_TASK INSTRUCTIONS_: Give back, word for word, the line that contains "[799,141,917,162] [122,175,368,196] endpoints" and every line that follows it in the data below.

[INPUT RECORDS — start]

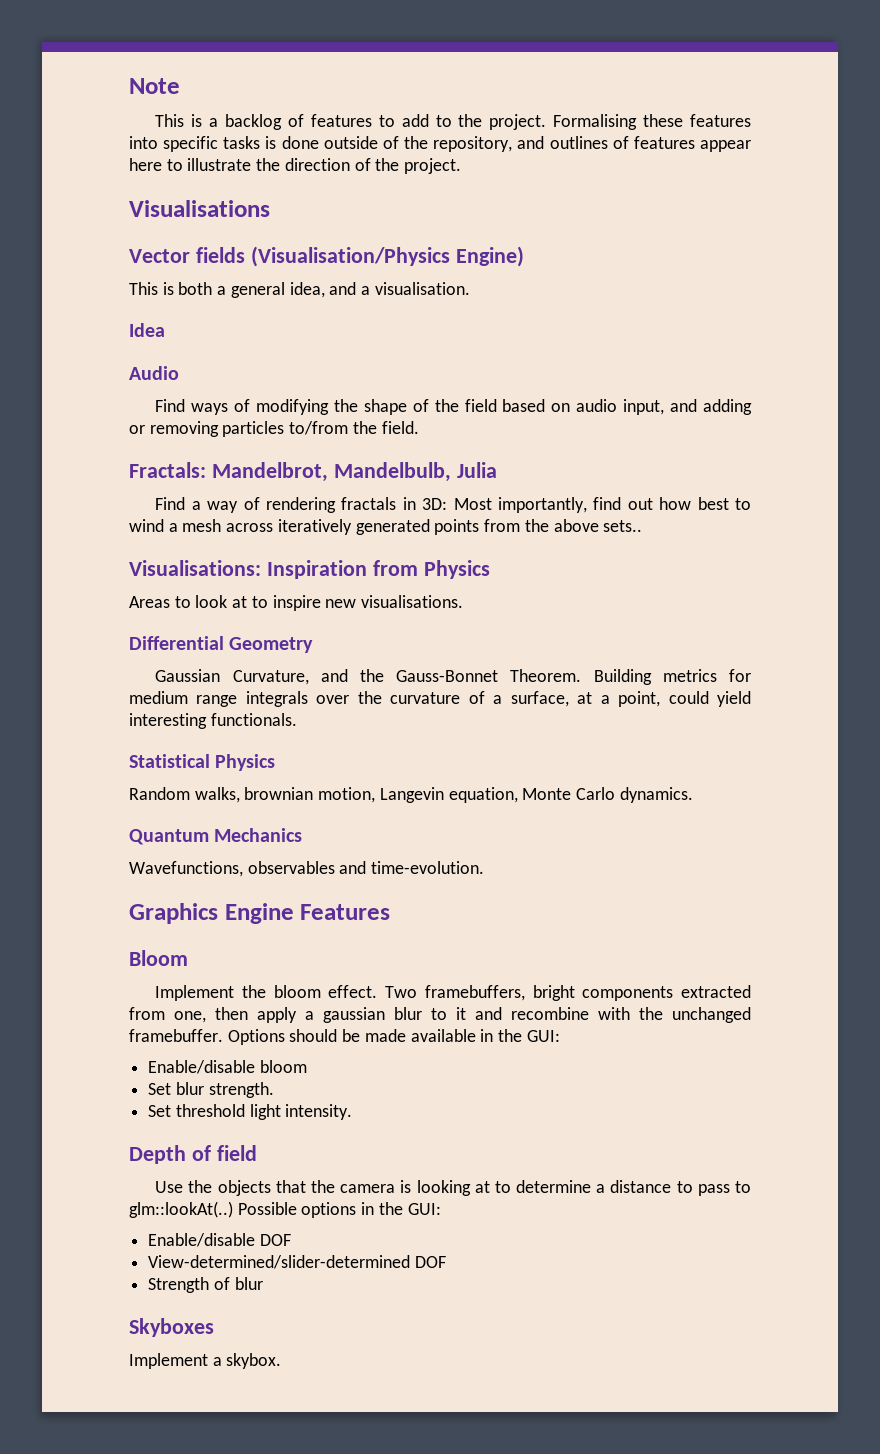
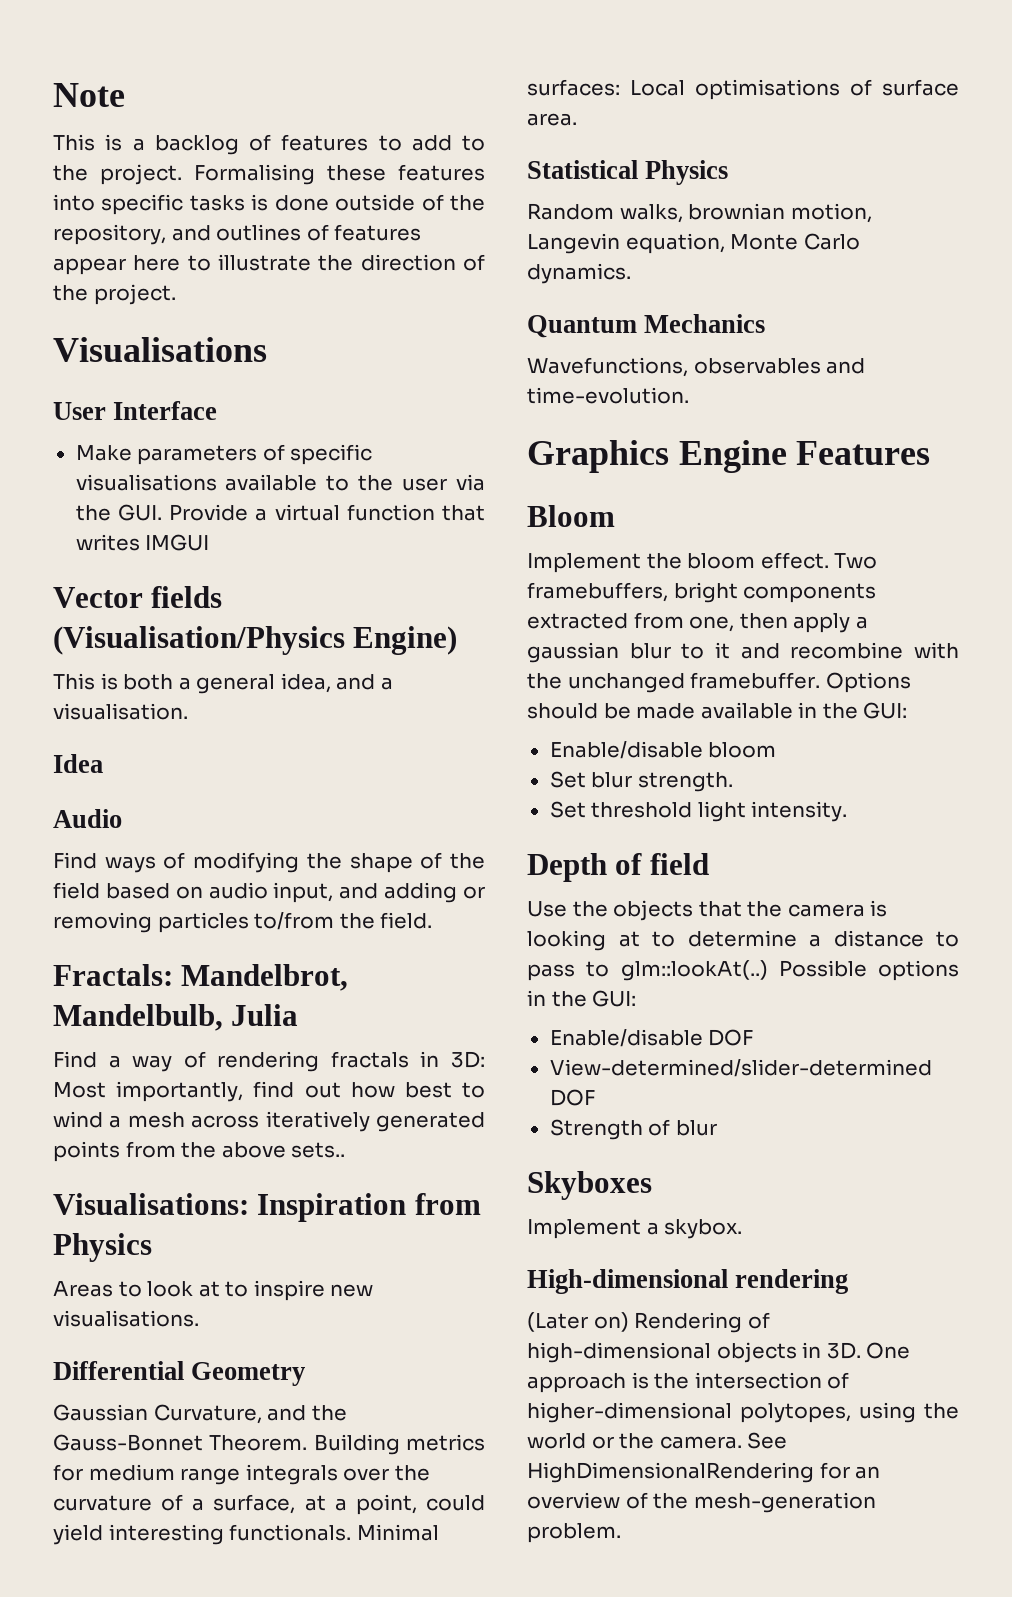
(270, 208) none -> [53,401,218,420] [75,444,373,465] [75,474,485,491] [75,504,486,521] [75,534,210,551] // User Interface // Make parameters of specific visualisations available to the user via the GUI. Provide a virtual function that writes IMGUI
(297, 719) none -> [356,1524,439,1541] [527,79,959,100] [527,113,577,126] Minimal surfaces: Local optimisations of surface area.
(282, 1361) none -> [527,1269,849,1294] [527,1312,770,1333] [527,1342,911,1363] [527,1372,850,1393] [527,1402,959,1423] [527,1432,788,1449] [527,1462,881,1483] [527,1492,876,1513] [527,1523,621,1543] // High-dimensional rendering // (Later on) Rendering of high-dimensional objects in 3D. One approach is the intersection of higher-dimensional polytopes, using the world or the camera. See HighDimensionalRendering for an overview of the mesh-generation problem.

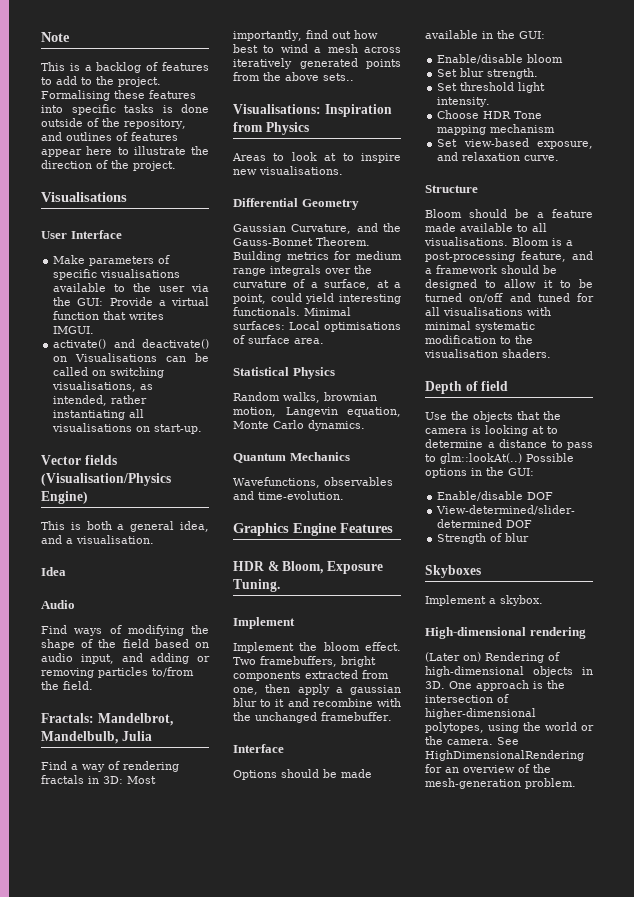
[117,504,162,521] GUI. -> [77,298,104,306] GUI:
[145,534,210,551] IMGUI -> [53,326,95,334] [53,339,209,349] [53,353,209,362] [53,367,165,378] [52,381,154,392] [53,395,148,406] [53,409,145,420] [52,423,203,434] IMGUI. // activate() and deactivate() on Visualisations can be called on switching visualisations, as intended, rather instantiating all visualisations on start-up.
[527,505,615,527] Bloom -> [233,561,383,574] [233,579,280,592] [233,617,295,629] HDR & Bloom, Exposure Tuning. // Implement
(821, 680) none -> [233,744,284,753] // Interface //
(848, 811) none -> [437,110,543,119] [437,124,556,135] [437,138,593,149] [437,152,560,161] [425,185,478,193] [425,209,593,218] [425,223,547,232] [424,237,573,246] [425,251,593,262] [425,265,557,274] [425,279,593,290] [425,293,594,303] [425,307,551,316] [425,321,535,332] [425,335,533,344] [424,349,551,358] // Choose HDR Tone mapping mechanism // Set view-based exposure, and relaxation curve. // Structure // Bloom should be a feature made available to all visualisations. Bloom is a post-processing feature, and a framework should be designed to allow it to be turned on/off and tuned for all visualisations with minimal systematic modification to the visualisation shaders.

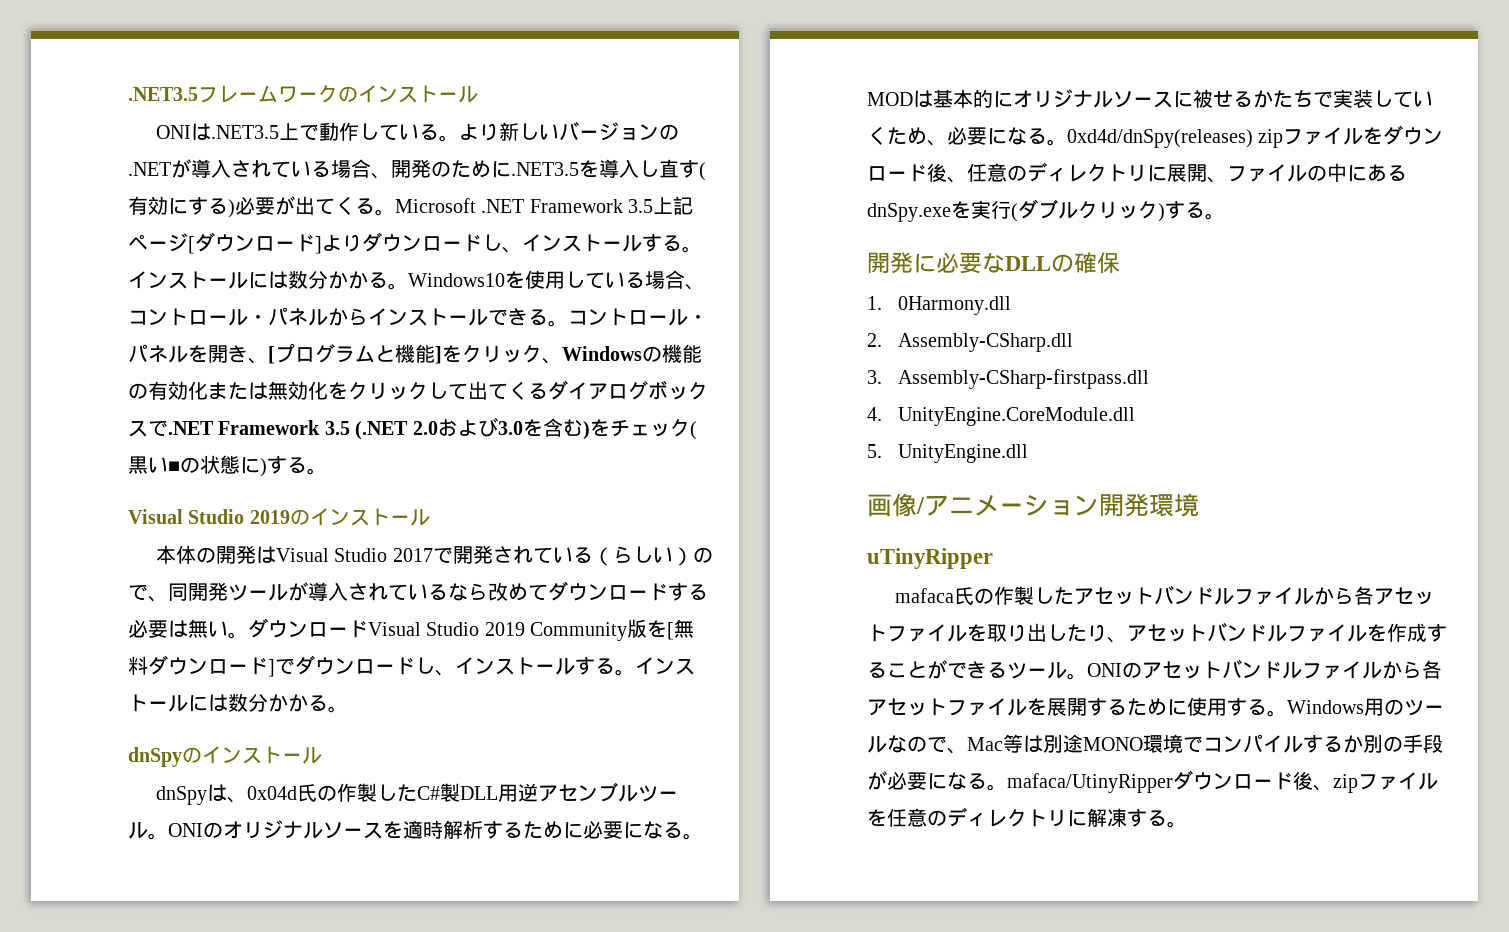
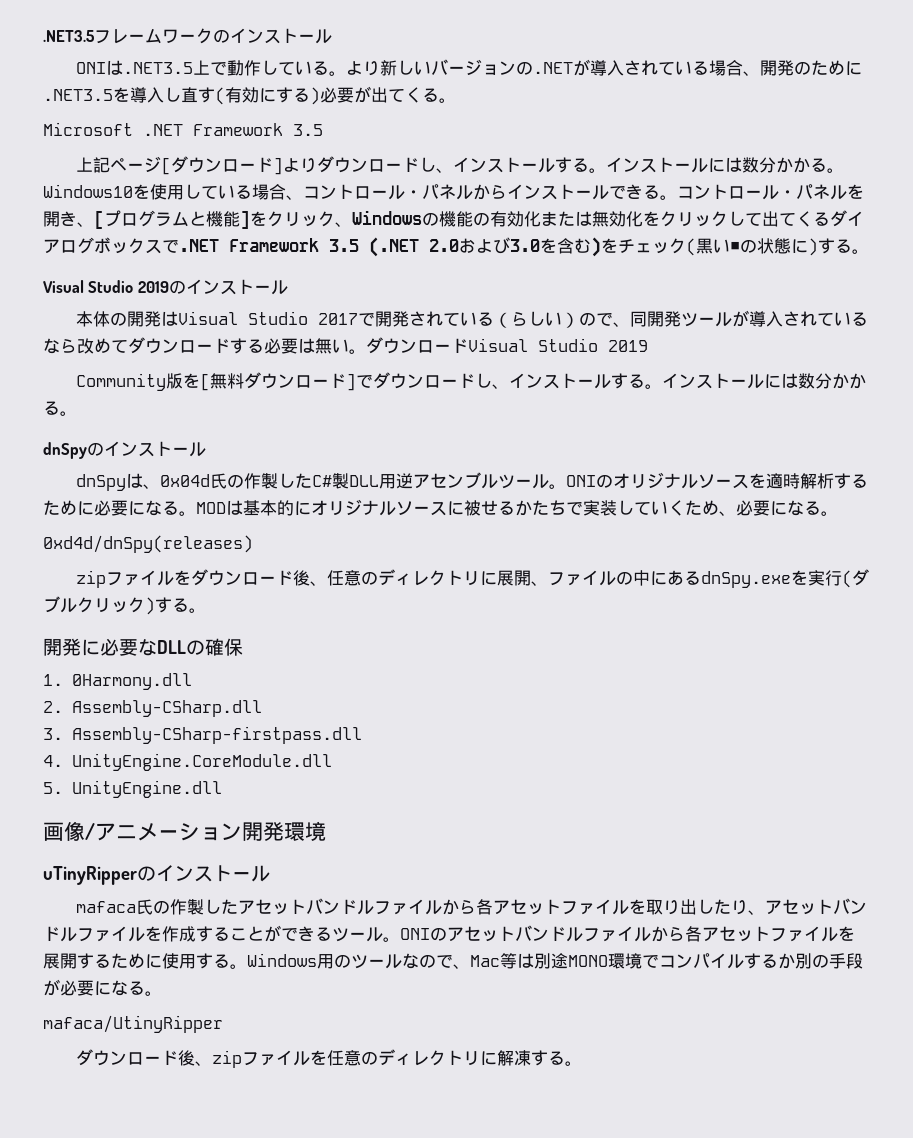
(395, 212) none -> (456, 100) //
(654, 206) none -> (323, 130) //
(525, 629) none -> (648, 346) //
(1067, 142) none -> (838, 513) //
(1253, 138) none -> (253, 544) //
(993, 558) none -> [136,865,270,882] のインストール
(1007, 787) none -> (162, 993) //
(1173, 783) none -> (223, 1024) //

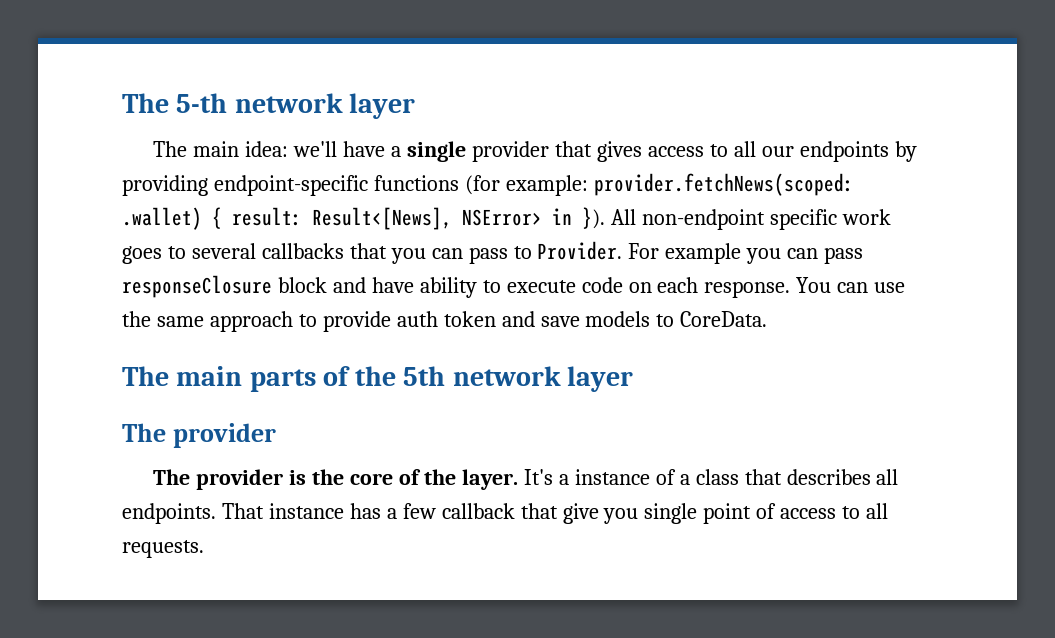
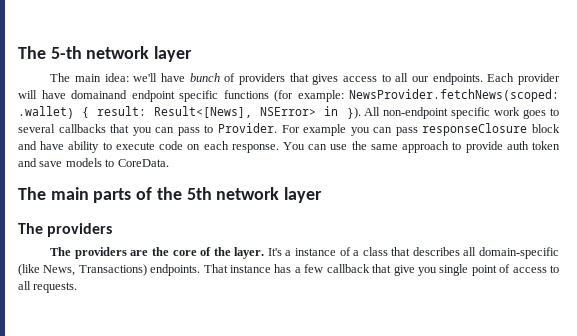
[391,141,550,162] a single provider -> [189,73,285,85] bunch of providers
[799,141,917,162] [122,175,368,196] endpoints by providing endpoint-specific -> [432,73,560,85] [18,90,218,102] endpoints. Each provider will have domainand endpoint specific
[593,173,854,196] provider.fetchNews(scoped: -> [349,89,559,102] NewsProvider.fetchNews(scoped:
[172,423,276,448] [153,469,307,490] provider // The provider is -> [47,223,113,237] [50,247,149,259] providers // The providers are
(899, 477) none -> [479,247,560,259] [18,264,147,276] domain-specific (like News, Transactions)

[INPUT RECORDS — finish]

_WRITTEN RESPONSE_:
[799,141,917,162] [122,175,368,196] endpoints by providing endpoint-specific -> [432,73,560,85] [18,90,218,102] endpoints. Each provider will have domainand endpoint specific
[593,173,854,196] provider.fetchNews(scoped: -> [349,89,559,102] NewsProvider.fetchNews(scoped:
[172,423,276,448] [153,469,307,490] provider // The provider is -> [47,223,113,237] [50,247,149,259] providers // The providers are
(899, 477) none -> [479,247,560,259] [18,264,147,276] domain-specific (like News, Transactions)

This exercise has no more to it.